El camino hacia la equidad y la justicia social para nuestro país en el cual siguen empeñados amplios sectores de la sociedad mexicana, a pesar de las múltiples trabas, es todavía muy largo y sinuoso, acaso con destino indefinido. Pero el empeño no debe menguar porque ello es una condición básica para consolidar la democracia sustantiva, ya que la concentración de los poderes económicos y políticos imperantes es la cara opuesta de la pobreza y fuerte concentración del ingreso. Frente a ellos, la democracia es solamente una referencia a las jornadas electorales, ahora potenciada por la publicidad del IFE.
Por ello hemos venido insistiendo sobre la necesidad de desmantelar las condiciones institucionales, sociológicas y políticas sobre las que descansa el privilegio. Esto no es una cuestión menor, es básica para la salud republicana.
Este nos parece un adecuado marco desde el cual se puede ubicar el significado de la ley de salarios máximos para los funcionarios públicos que esta en proceso en el poder legislativo, aprobada ya en el Senado y esperando turno en la Cámara de Diputados. De acuerdo con la pauta sugerida se puede decir que este paso ha sido bien recibido por la ciudadanía, lo que en modo alguno significa una expresión populista.
No se le puede pedir a un ordenamiento de este tipo que ofrezca resultados sobre otras cuestiones para las que no está diseñado, como puede ser el de introducir un cambio profundo para la dignificación del manejo de la cosa pública, tan mal vista en estos tiempos de la ola privatizadora y de arrinconamiento de la acción gubernamental.
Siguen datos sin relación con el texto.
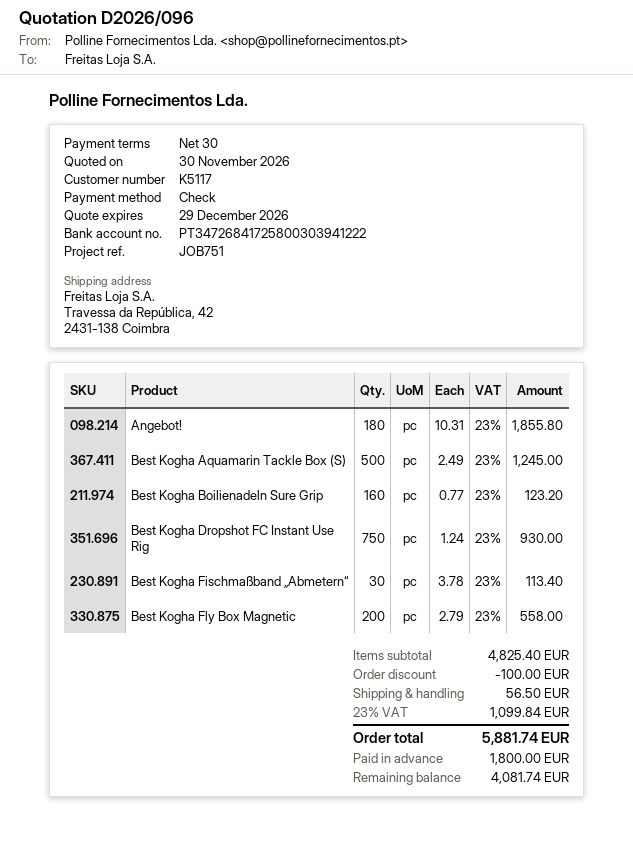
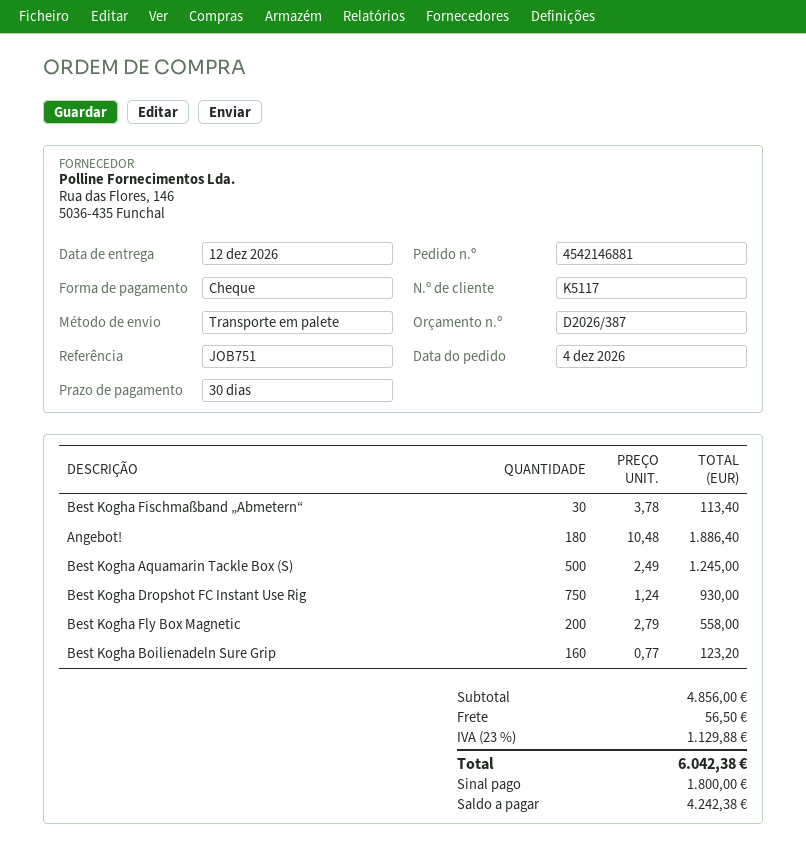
quote number: D2026/096 -> D2026/387
Angebot!: 180 x 10.31 = 1855.80 -> 180 x 10.48 = 1886.40
subtotal: 4825.40 -> 4856.00
discount: 100.00 -> none
tax: 23% = 1099.84 -> 23% = 1129.88
total: 5881.74 -> 6042.38
balance: 4081.74 -> 4242.38

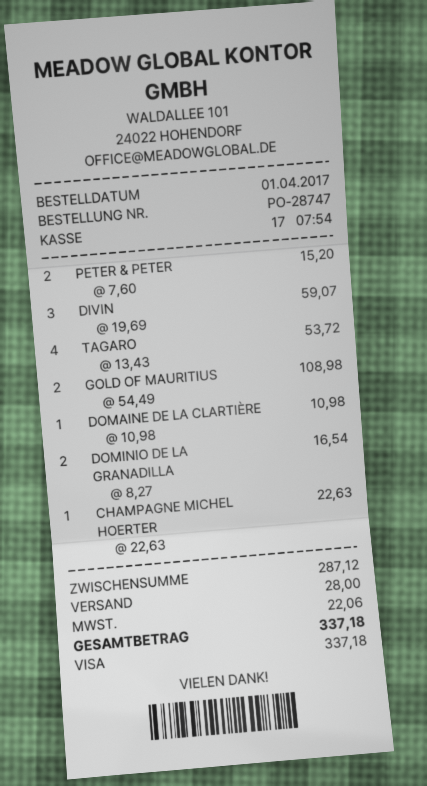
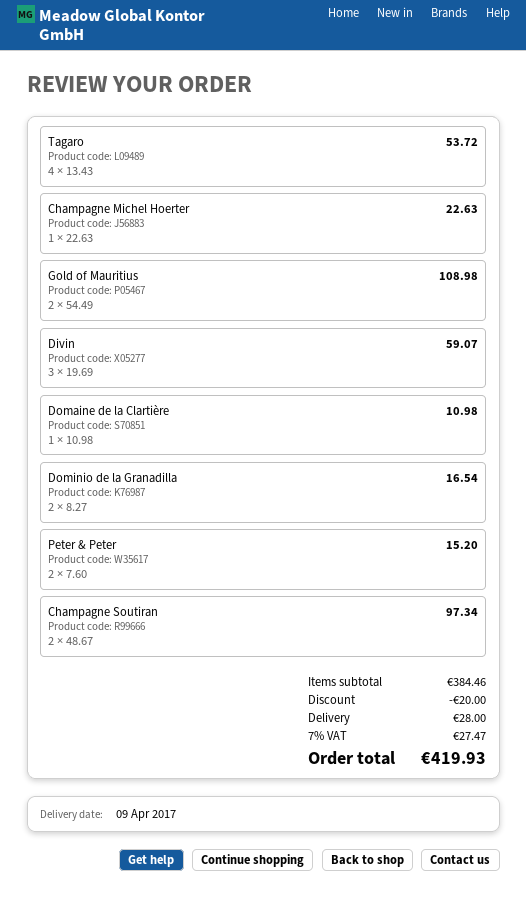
Champagne Soutiran: none -> 2 x 48.67 = 97.34
subtotal: 287.12 -> 384.46
discount: none -> 20.00
tax: 22.06 -> 27.47
total: 337.18 -> 419.93

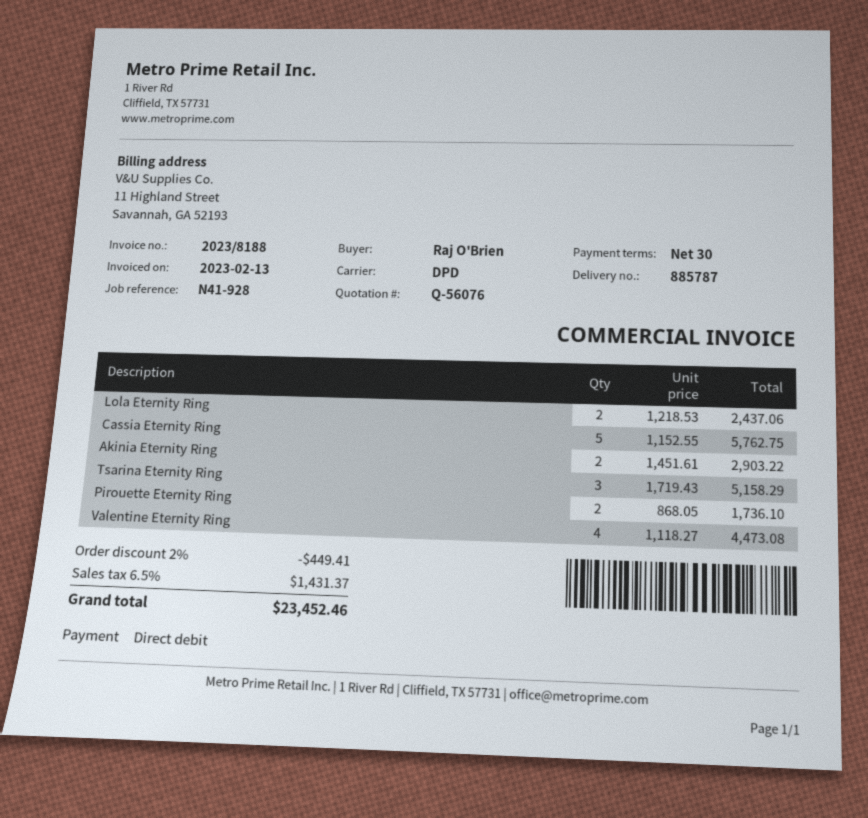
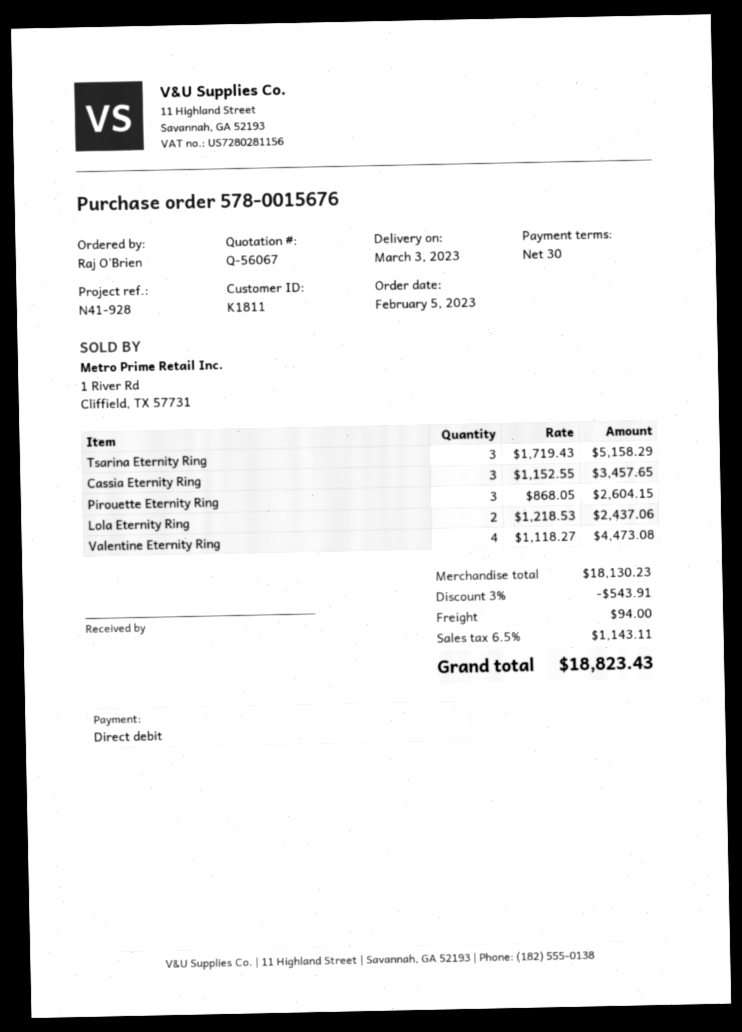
quote number: Q-56076 -> Q-56067
Cassia Eternity Ring: 5 x 1152.55 = 5762.75 -> 3 x 1152.55 = 3457.65
Akinia Eternity Ring: 2 x 1451.61 = 2903.22 -> none
Pirouette Eternity Ring: 2 x 868.05 = 1736.10 -> 3 x 868.05 = 2604.15
discount: 2% = 449.41 -> 3% = 543.91
shipping: none -> 94.00
tax: 6.5% = 1431.37 -> 6.5% = 1143.11
total: 23452.46 -> 18823.43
Para ello se tendrán que emprender otro tipo de cambios que van en la dirección de la transparencia, eficiencia y rendición de cuentas en el ejercicio de los recursos públicos. Es otro pendiente.
Sabemos que la expedición de una Ley en este país no es garantía de su cumplimiento, por más que la retórica insiste en que somos un país de leyes, más aún si ésta no va precedida o acompañada por la aceptación colectiva, interiorizada digamos, de quienes son los destinatarios de ella, lo cual requiere de consistentes transformaciones éticas de mayor plazo. Por ello será habrá que poner atención a una posible legislación secundaria para que los funcionarios no estén tentados a llevar a cabo triquiñuelas aprovechando el precepto de salario máximo.
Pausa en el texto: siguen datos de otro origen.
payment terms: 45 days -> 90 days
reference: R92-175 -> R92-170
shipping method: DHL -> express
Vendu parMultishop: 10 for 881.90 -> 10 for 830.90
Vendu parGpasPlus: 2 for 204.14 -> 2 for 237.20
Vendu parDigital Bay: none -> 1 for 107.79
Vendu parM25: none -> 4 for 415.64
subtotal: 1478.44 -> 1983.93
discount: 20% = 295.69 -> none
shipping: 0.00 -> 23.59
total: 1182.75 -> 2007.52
Pero esta medida legislativa es solamente el primer paso para seguir avanzando hacia el objetivo final, el desmantelamiento del privilegios, todavía falta. Por ello hay que prestar atención a las excepciones, esperemos que efectivamente sean temporales, de los funcionarios del poder judicial y los consejeros del IFE.
Por cierto, son de llamar la atención las razones del presidente de la Suprema Corte de Justicia para defender sus exorbitantes salarios, argumentando que ello es la garantía de que los jueces cumplan con sus responsabilidades, sin miedo a las amenazas externas que pretendan influir indebidamente en sus decisiones.
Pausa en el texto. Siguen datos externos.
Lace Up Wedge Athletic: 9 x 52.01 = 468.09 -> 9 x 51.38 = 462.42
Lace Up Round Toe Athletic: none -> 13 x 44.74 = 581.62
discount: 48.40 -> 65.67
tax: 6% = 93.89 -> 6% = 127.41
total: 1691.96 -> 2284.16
Es una forma muy débil de defender el privilegio ya que estos argumentos caen por su propio peso, porque en el fondo hacen referencia a dos de los problemas añejos y profundos de nuestro país: la corrupción y la impunidad, más aún cuando se trata de la impartir la justicia, luego entonces si en vez de atacar las causas estructurales que están dan generan estos cánceres sociales se decide premiar con altos salarios a los funcionarios públicos que deben estar encargados de velar por ello, ¿entonces que mensaje se está dando a la gente?
Aquellos que gustan de hablar mucho de incentivos seguramente podrán decir mucho al respecto, pero quizá momentáneamente nos ayude una vez más la figura de que para salir a la calle sin correr el riesgo de ser asaltado hay que darle dinero al potencial ladrón para que no ejecute su actividad. Dentro de los pendientes está desde luego el que el poder legislativo, en esta y otras fuertes problemáticas del país, sigue siendo el eterno juez y parte, con las implicaciones del caso. Hay que avanzar sobre ello.
En el país hay problemas cuya resolución es impostergable sin duda alguna, como la reforma fiscal, las pensiones, la cuestión energética y otros más, pero si estos cambios no son acometidos en paralelo con otros que desemboquen en la conciencia ciudadana de que hay una genuina preocupación para ubicar a gobernantes y gobernados en un piso común de justicia y equidad, entonces se deja de abonar el terreno de la democratización plena, y con ello de las condiciones más propicias para el crecimiento y el desarrollo económico y social.
En una palabra, la austeridad republicana no es una trasnochada frase para los libros de historia y de civismo, debe ser una referente moral y ético para la salud de la República. Sí, desde luego que es algo muy difícil de entender en estos tiempos de neoliberalismo descarnado, pero así como esté se ha interiorizado masivamente, ¿porqué no aspirar a que aquella también lo haga? Hay tareas.